Not that the past week has been particularly relaxing – in fact quite the opposite.
Obviously I have been getting myself ready for work, which has involved washing and ironing my work clothes which have been hanging unloved in my wardrobe.
And I have had to get everything ready for my little lady starting nursery with taster sessions, name label sewing and form-filling among my list of chores.
There is also the small matter of my little man’s third birthday this weekend so cake buying and present wrapping have been on the agenda, as has a bout of denial over how quickly my son is growing up, too.
Oh, yes and there has been the small matter of enjoying every last minute I have with my kids before work rudely gets in the way of family life.
So it has been trips to the woods, the park and soft play areas for me in a ploy to deceive myself that such a huge chapter in my life is about to end.
One of my friends – in the same boat as me – rather ‘helpfully’ felt the need to point out this will be my last long break from work until I retire.

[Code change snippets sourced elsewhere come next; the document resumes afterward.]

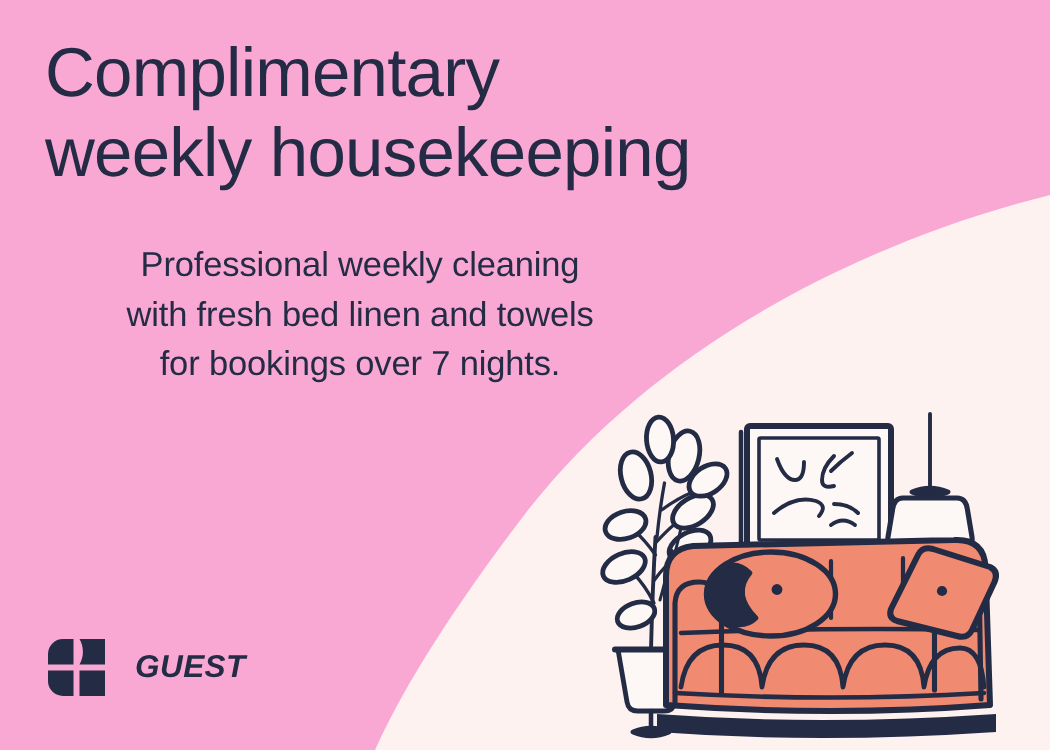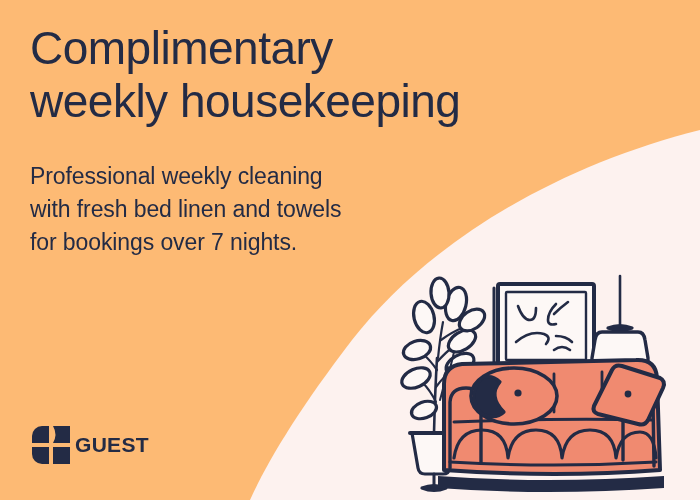"Complimentary" #banner { background: #fdba74 -> #f9a8d4 }
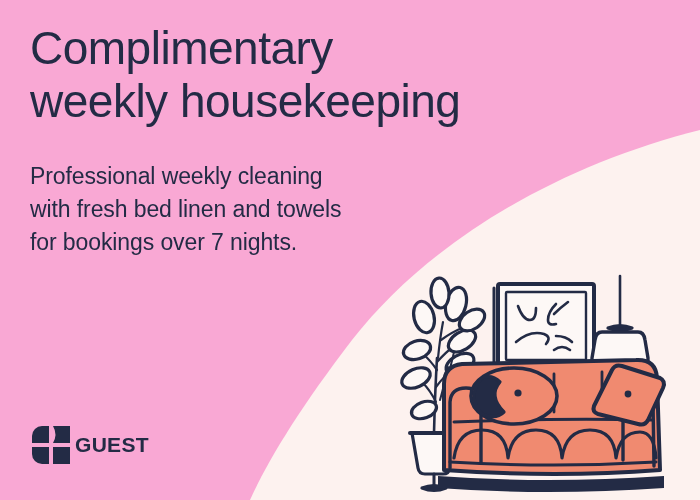"Professional weekly cleaning" #subcopy { text-align: none -> center }
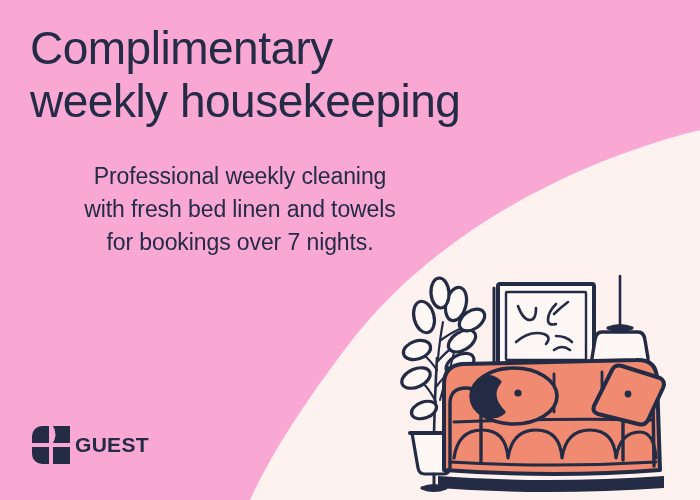"GUEST" #logo { font-style: none -> italic; gap: 3px -> 18px }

Oh, great, thanks for that. So I have to wait another 35 years until I don’t have to juggle work and family life? I bet that doesn’t fly by in the same way.
The juggling – ah yes, I forgot about that. I guess this means I will have to make sure I get myself back into super-organised mode, making packed lunches, bottles and packing clothes in the evenings to prevent a mad panic in the mornings.
Being a second-time mum at least I know what to expect, and I know I will probably have a few quiet cries in my first couple of weeks back because I miss my kids so much.
It just doesn’t make it any easier.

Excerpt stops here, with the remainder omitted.